======== DATA PROVIDED

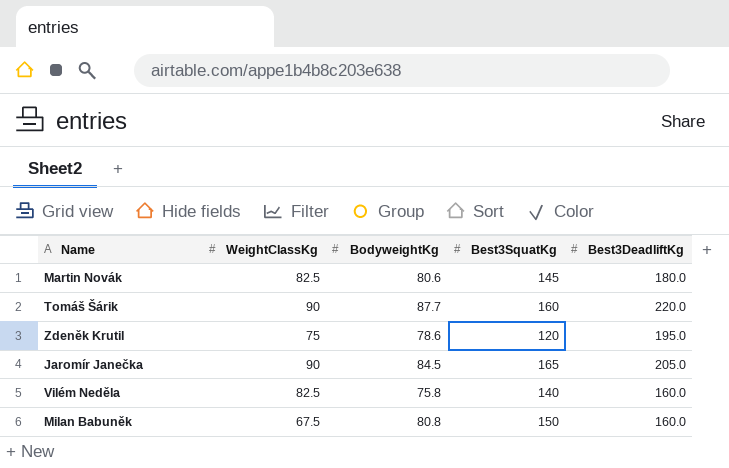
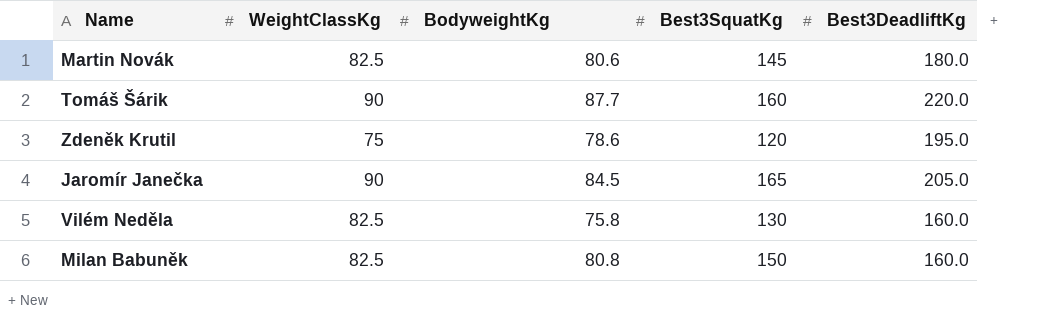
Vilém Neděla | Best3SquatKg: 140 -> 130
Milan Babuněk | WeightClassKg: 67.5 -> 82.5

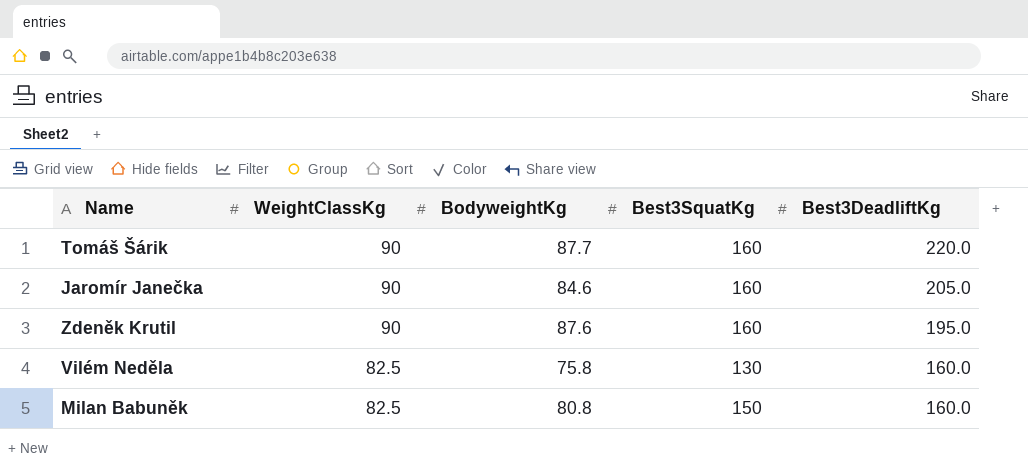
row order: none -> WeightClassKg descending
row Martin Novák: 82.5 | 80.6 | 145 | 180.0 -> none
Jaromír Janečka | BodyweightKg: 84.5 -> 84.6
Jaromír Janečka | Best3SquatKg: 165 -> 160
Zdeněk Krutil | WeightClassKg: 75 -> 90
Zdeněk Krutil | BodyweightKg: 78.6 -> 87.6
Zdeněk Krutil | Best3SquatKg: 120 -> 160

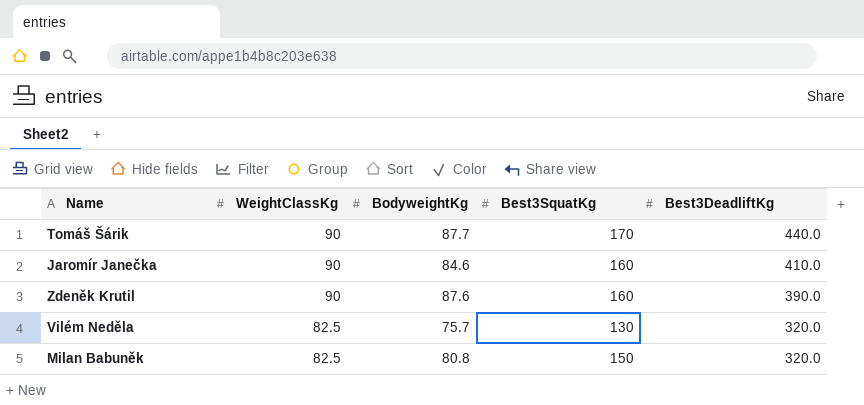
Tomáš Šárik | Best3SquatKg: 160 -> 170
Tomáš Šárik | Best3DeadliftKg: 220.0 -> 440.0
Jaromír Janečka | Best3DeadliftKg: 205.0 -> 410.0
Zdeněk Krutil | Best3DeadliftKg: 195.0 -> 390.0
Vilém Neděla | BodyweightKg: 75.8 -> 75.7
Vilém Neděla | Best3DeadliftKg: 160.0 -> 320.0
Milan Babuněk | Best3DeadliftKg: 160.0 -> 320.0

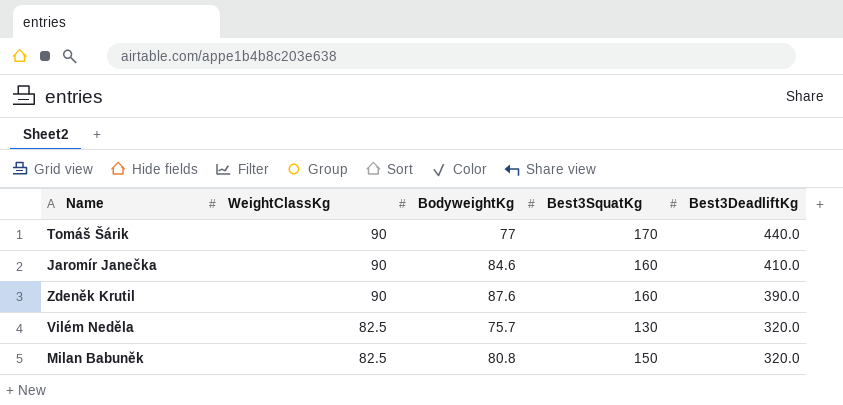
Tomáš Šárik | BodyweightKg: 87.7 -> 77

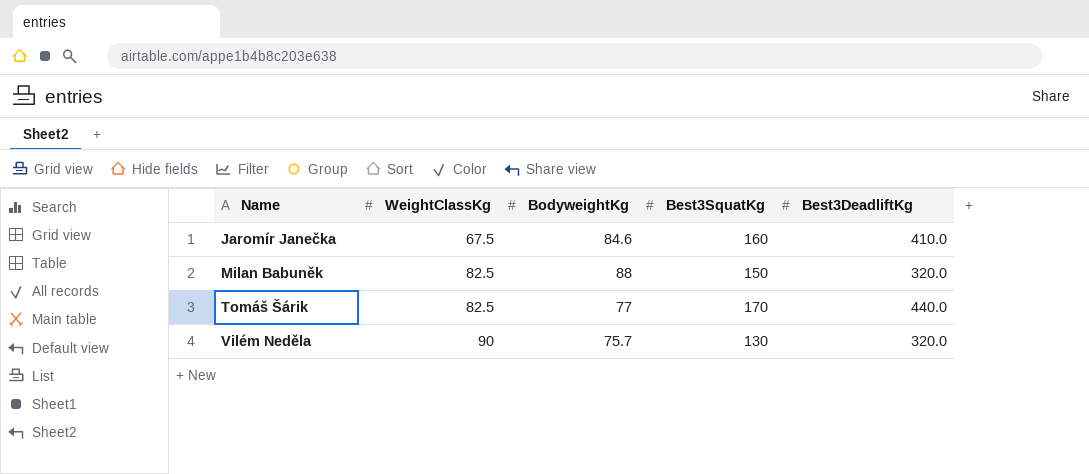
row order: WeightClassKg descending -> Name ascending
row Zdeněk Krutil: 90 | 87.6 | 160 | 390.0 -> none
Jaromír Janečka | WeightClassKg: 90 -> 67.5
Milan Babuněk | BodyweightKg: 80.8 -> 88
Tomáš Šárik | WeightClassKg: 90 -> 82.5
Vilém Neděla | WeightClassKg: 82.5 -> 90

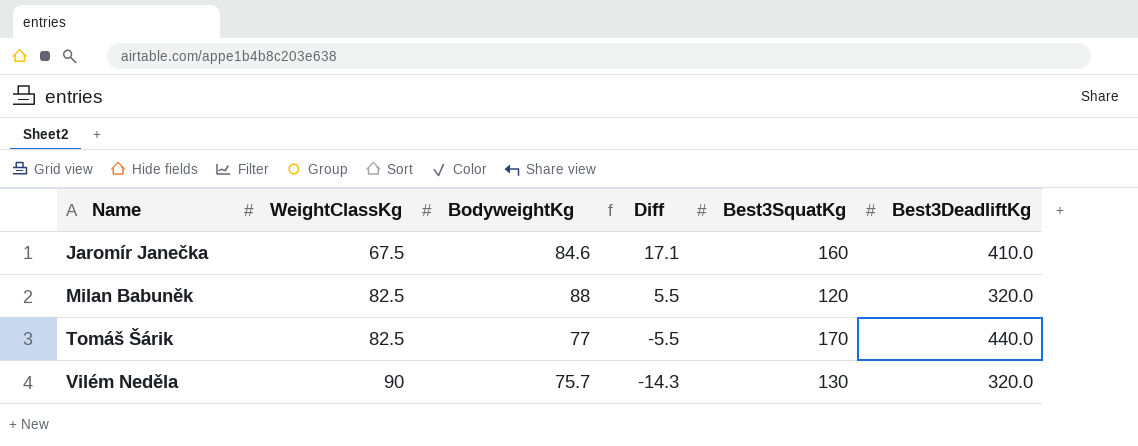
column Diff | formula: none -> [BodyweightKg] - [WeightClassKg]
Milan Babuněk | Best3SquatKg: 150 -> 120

================
======== DATA PROVIDED

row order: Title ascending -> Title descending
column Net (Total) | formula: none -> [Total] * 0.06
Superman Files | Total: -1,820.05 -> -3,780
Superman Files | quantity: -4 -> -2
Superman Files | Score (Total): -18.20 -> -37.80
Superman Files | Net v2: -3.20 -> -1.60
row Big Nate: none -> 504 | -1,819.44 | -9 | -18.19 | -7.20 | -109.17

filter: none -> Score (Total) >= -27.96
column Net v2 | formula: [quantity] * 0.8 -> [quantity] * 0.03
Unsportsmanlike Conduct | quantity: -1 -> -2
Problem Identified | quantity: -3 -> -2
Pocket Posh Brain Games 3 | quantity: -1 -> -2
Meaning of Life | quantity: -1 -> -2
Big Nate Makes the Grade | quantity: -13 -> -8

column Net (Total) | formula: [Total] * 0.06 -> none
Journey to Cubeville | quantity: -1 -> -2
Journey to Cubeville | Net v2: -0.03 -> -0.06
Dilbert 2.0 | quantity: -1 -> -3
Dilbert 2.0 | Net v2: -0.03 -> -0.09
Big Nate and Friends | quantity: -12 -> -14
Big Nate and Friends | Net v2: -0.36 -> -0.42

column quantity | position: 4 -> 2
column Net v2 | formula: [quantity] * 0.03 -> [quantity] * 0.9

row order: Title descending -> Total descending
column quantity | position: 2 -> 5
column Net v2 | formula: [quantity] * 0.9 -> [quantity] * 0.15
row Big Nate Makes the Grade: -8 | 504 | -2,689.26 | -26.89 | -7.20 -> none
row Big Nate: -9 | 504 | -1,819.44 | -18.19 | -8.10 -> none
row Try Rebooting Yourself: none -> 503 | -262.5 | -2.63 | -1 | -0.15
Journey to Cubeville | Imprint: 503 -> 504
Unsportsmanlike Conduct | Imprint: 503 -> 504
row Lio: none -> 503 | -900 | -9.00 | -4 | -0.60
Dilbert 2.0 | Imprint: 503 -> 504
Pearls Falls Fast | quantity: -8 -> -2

================

▶ **ABOUT THIS TASK**: Set down, exactly as written above, each line from the one with "Vilém Neděla | Best3SquatKg: 140 -> 130" through the one with "Milan Babuněk | Best3SquatKg: 150 -> 120", and skip the pictures.

▶ **EXERCISE RESULT**:
Vilém Neděla | Best3SquatKg: 140 -> 130
Milan Babuněk | WeightClassKg: 67.5 -> 82.5

row order: none -> WeightClassKg descending
row Martin Novák: 82.5 | 80.6 | 145 | 180.0 -> none
Jaromír Janečka | BodyweightKg: 84.5 -> 84.6
Jaromír Janečka | Best3SquatKg: 165 -> 160
Zdeněk Krutil | WeightClassKg: 75 -> 90
Zdeněk Krutil | BodyweightKg: 78.6 -> 87.6
Zdeněk Krutil | Best3SquatKg: 120 -> 160

Tomáš Šárik | Best3SquatKg: 160 -> 170
Tomáš Šárik | Best3DeadliftKg: 220.0 -> 440.0
Jaromír Janečka | Best3DeadliftKg: 205.0 -> 410.0
Zdeněk Krutil | Best3DeadliftKg: 195.0 -> 390.0
Vilém Neděla | BodyweightKg: 75.8 -> 75.7
Vilém Neděla | Best3DeadliftKg: 160.0 -> 320.0
Milan Babuněk | Best3DeadliftKg: 160.0 -> 320.0

Tomáš Šárik | BodyweightKg: 87.7 -> 77

row order: WeightClassKg descending -> Name ascending
row Zdeněk Krutil: 90 | 87.6 | 160 | 390.0 -> none
Jaromír Janečka | WeightClassKg: 90 -> 67.5
Milan Babuněk | BodyweightKg: 80.8 -> 88
Tomáš Šárik | WeightClassKg: 90 -> 82.5
Vilém Neděla | WeightClassKg: 82.5 -> 90

column Diff | formula: none -> [BodyweightKg] - [WeightClassKg]
Milan Babuněk | Best3SquatKg: 150 -> 120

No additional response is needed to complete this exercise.